Polish authorities are settling more serious tasks – the so-called “de-communization” of streets and squares in Polish cities and towns, which, in fact, means removing the “wrong” heroes and post-war history of Poland from people’s mind and glorifying the “right” heroes.
In a wider context, this is a consistent government policy to rewrite the post-war history of Poland. Hence, the new heroes in Poland are not even guerillas loyal to emigration government in London, not to mention anti-Fascist movement of the left forces (for instance, Armia of Ludowa). The new heroes the Polish government has put to a pedestal are the so-called “outcast soldiers” – often ordinary gangsters who robbed and terrorized civilians. Some even committed mass killings and ethnic purges (in simple words, shameful genocide of local nature aimed namely against Belarusian and Slovaks). Their key “service” that makes Warsaw turn a blind eye to their bloody crimes is their fight against post-war people’s authority. On the other hand, Warsaw is trying to glorify former president Lech Kaczyński [killed in airplane crash near Smolensk together with 95 members of Polish delegation on April 10, 2010]. He is presented as leading statesman. In fact, what he did really good is supporting everything that was aimed against Russia, from Ukraine to Georgia, where he appeared at a rally in warring Tbilisi in the summer of 2008 “to support the Georgian people against Russian aggression.” The ruling party suggests renaming a street or a square in every Polish city after Lech Kaczyński.

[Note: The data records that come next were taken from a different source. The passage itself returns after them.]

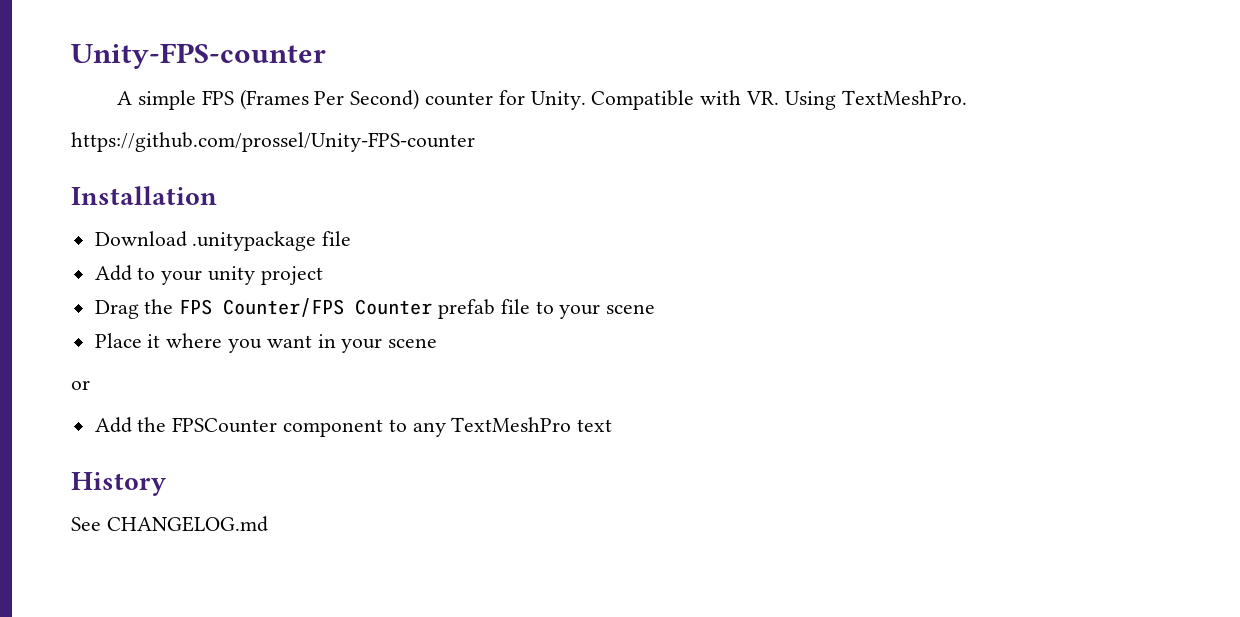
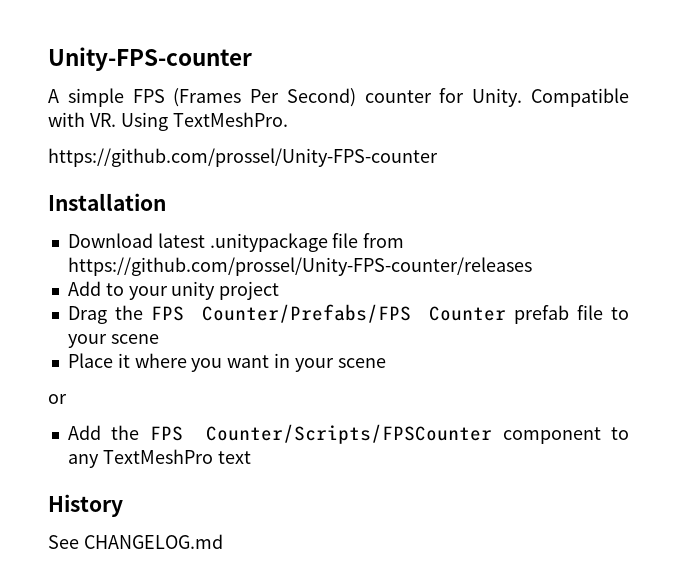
- Download .unitypackage file
+ Download latest .unitypackage file from https://github.com/prossel/Unity-FPS-counter/releases
- Drag the FPS Counter/FPS Counter prefab file to your scene
+ Drag the FPS Counter/Prefabs/FPS Counter prefab file to your scene
- Add the FPSCounter component to any TextMeshPro text
+ Add the FPS Counter/Scripts/FPSCounter component to any TextMeshPro text

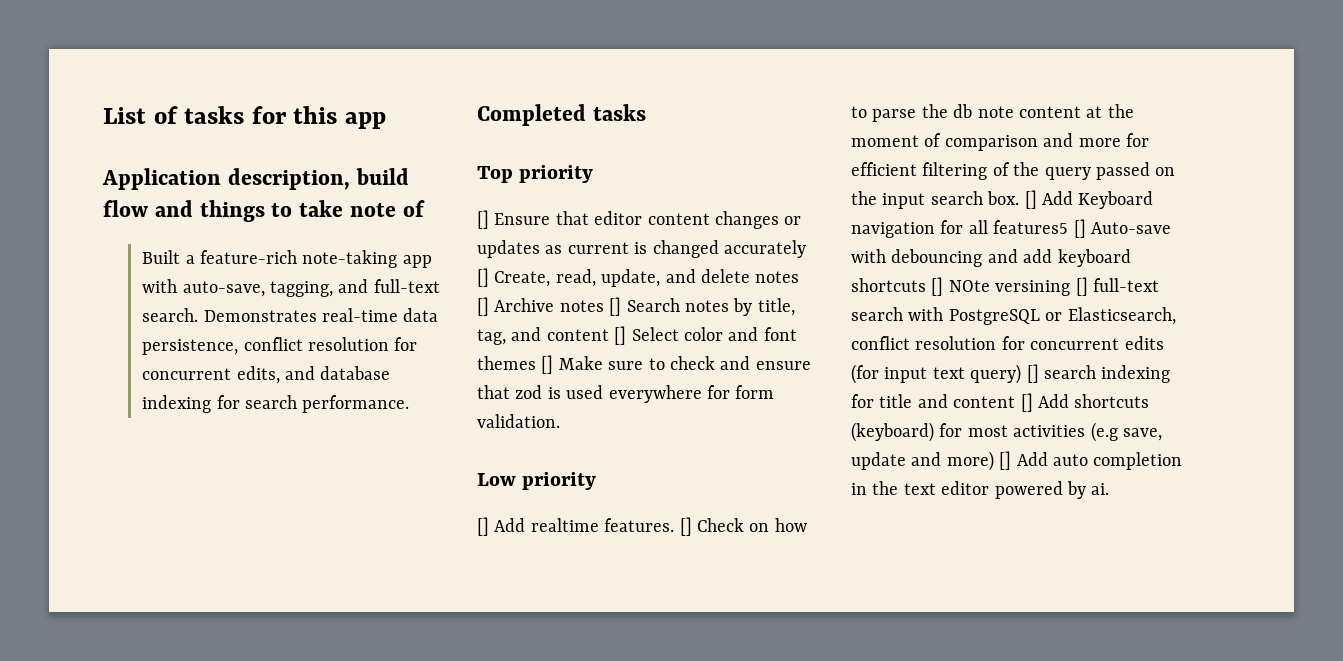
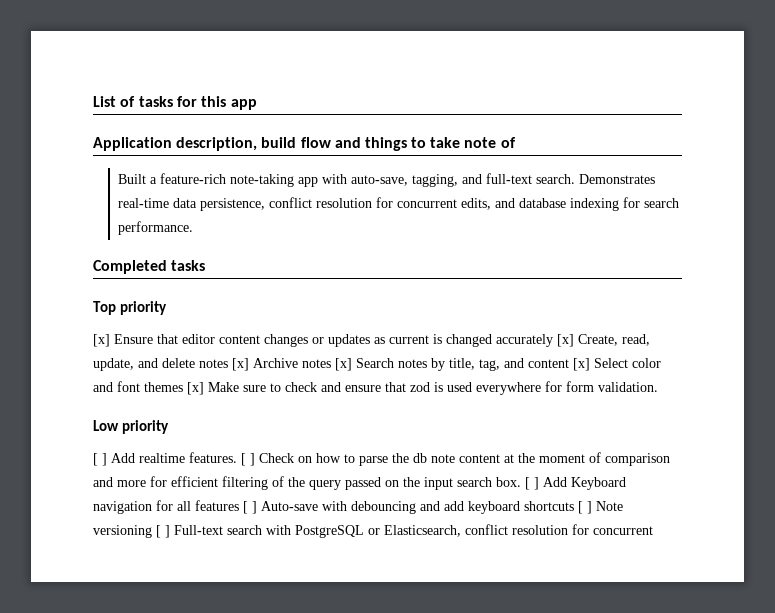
- [] Ensure that editor content changes or updates as current is changed accurately [] Create, read, update, and delete notes [] Archive notes [] Search notes by title, tag, and content [] Select color and font themes [] Make sure to check and ensure that zod is used everywhere for form validation.
+ [x] Ensure that editor content changes or updates as current is changed accurately [x] Create, read, update, and delete notes [x] Archive notes [x] Search notes by title, tag, and content [x] Select color and font themes [x] Make sure to check and ensure that zod is used everywhere for form validation.
- [] Add realtime features.
+ [ ] Add realtime features.
- [] Check on how to parse the db note content at the moment of comparison and more for efficient filtering of the query passed on the input search box.
+ [ ] Check on how to parse the db note content at the moment of comparison and more for efficient filtering of the query passed on the input search box.
- [] Add Keyboard navigation for all features5 [] Auto-save with debouncing and add keyboard shortcuts [] NOte versining [] full-text search with PostgreSQL or Elasticsearch, conflict resolution for concurrent edits (for input text query) [] search indexing for title and content [] Add shortcuts (keyboard) for most activities (e.g save, update and more) [] Add auto completion in the text editor powered by ai.
+ [ ] Add Keyboard navigation for all features [ ] Auto-save with debouncing and add keyboard shortcuts [ ] Note versioning [ ] Full-text search with PostgreSQL or Elasticsearch, conflict resolution for concurrent

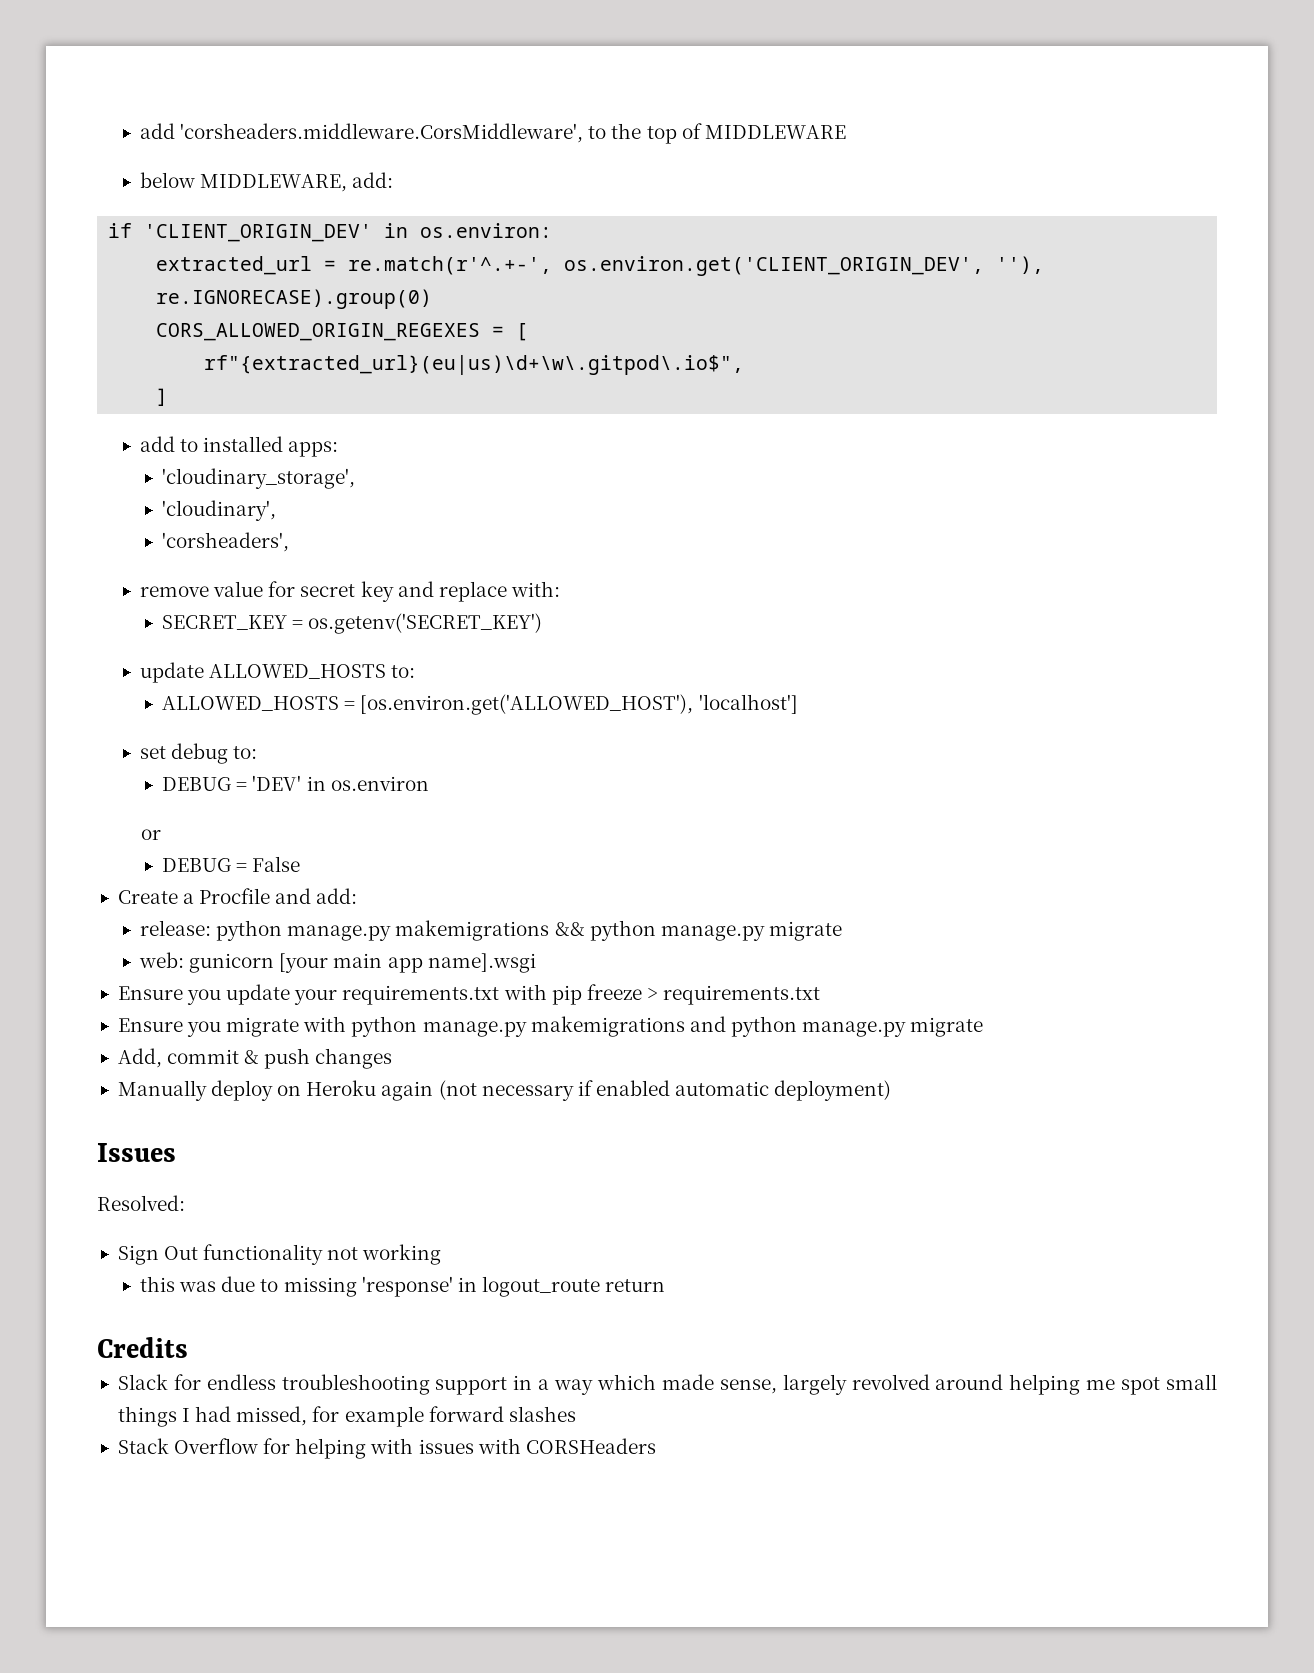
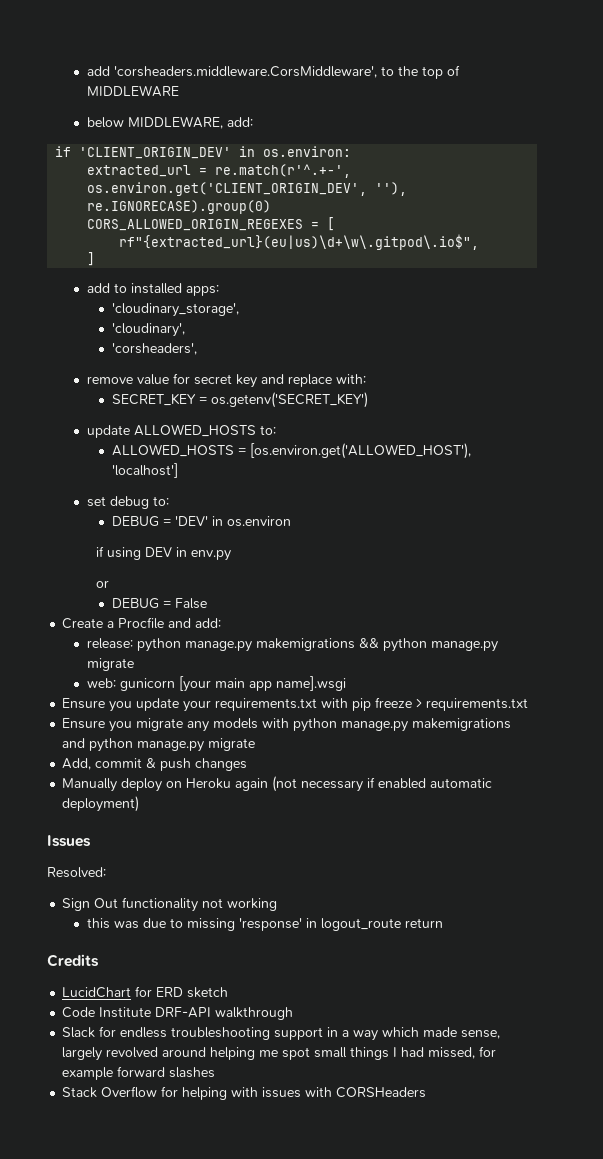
+ if using DEV in env.py
- Ensure you migrate with python manage.py makemigrations and python manage.py migrate
+ Ensure you migrate any models with python manage.py makemigrations and python manage.py migrate
+ LucidChart for ERD sketch
+ Code Institute DRF-API walkthrough

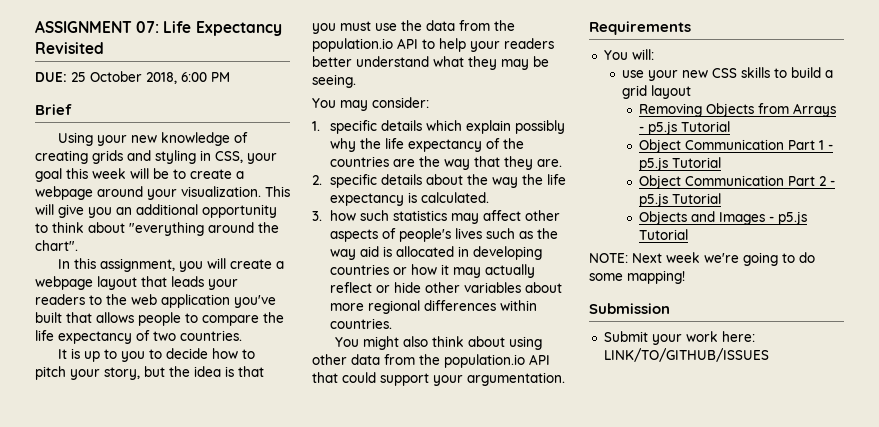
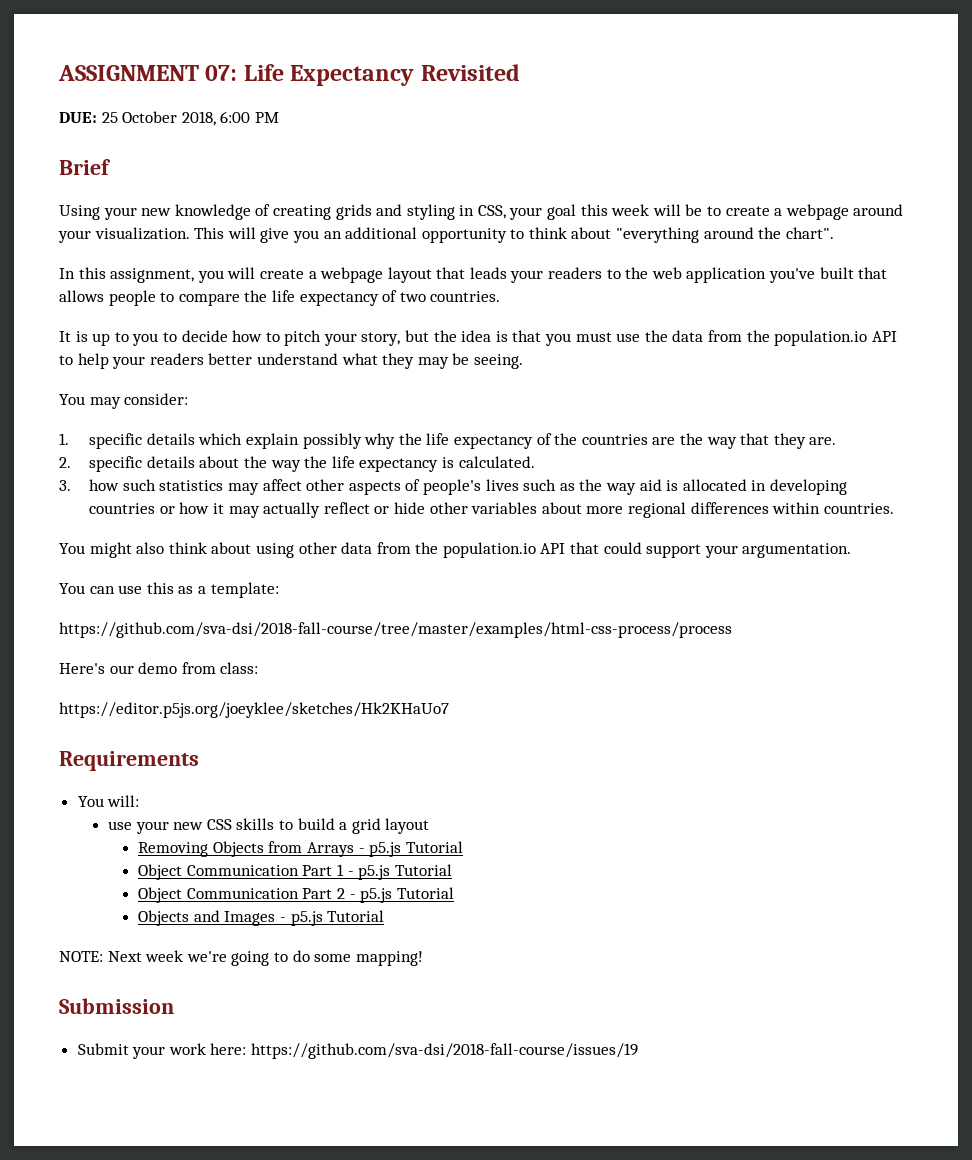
+ You can use this as a template:
+ https://github.com/sva-dsi/2018-fall-course/tree/master/examples/html-css-process/process
+ Here's our demo from class:
+ https://editor.p5js.org/joeyklee/sketches/Hk2KHaUo7
- Submit your work here: LINK/TO/GITHUB/ISSUES
+ Submit your work here: https://github.com/sva-dsi/2018-fall-course/issues/19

With such interpretation of history, one should not be surprised to see Armia of Ludowa Alley renamed into Alley after Lech Kaczyński by an administrative decision, ignoring the views of the city self-government bodies, not to mention ordinary residents.
In Łódź, Victory Square appeared in the list of the “wrong” names and was renamed into Lech Kaczyński Square on January 1, 2018, on the same scenario, despite discontent of local residents and open resistance of the city self-government.
The local authorities did not tolerate such dictatorship and convened an extraordinary session of the City Council on January 5 and adopted a decision by majority of votes (25 vs. 12) to rename Lech Kaczyński Sqaure into Victory Square again.
To warn Russian readers against hasty decisions, I’d like to say that restoring the old name of the square was an anti-Russian propaganda: the City Council members stated that the square is named after Victory over Soviet Russia in the Polish Bolshevik war of 1920.
In such situation, no one in the political field in Poland has dropped even a word about anniversary of Warsaw’s liberation from the German-Fascist occupation on January 17. Instead, the doctrine of the current government in Poland claims that one occupation was replaced by another in Poland. To be precise, one of the pro-governmental historians said: “What liberation are you speaking about? Russians just entered the city destroyed and abandoned by Germans.”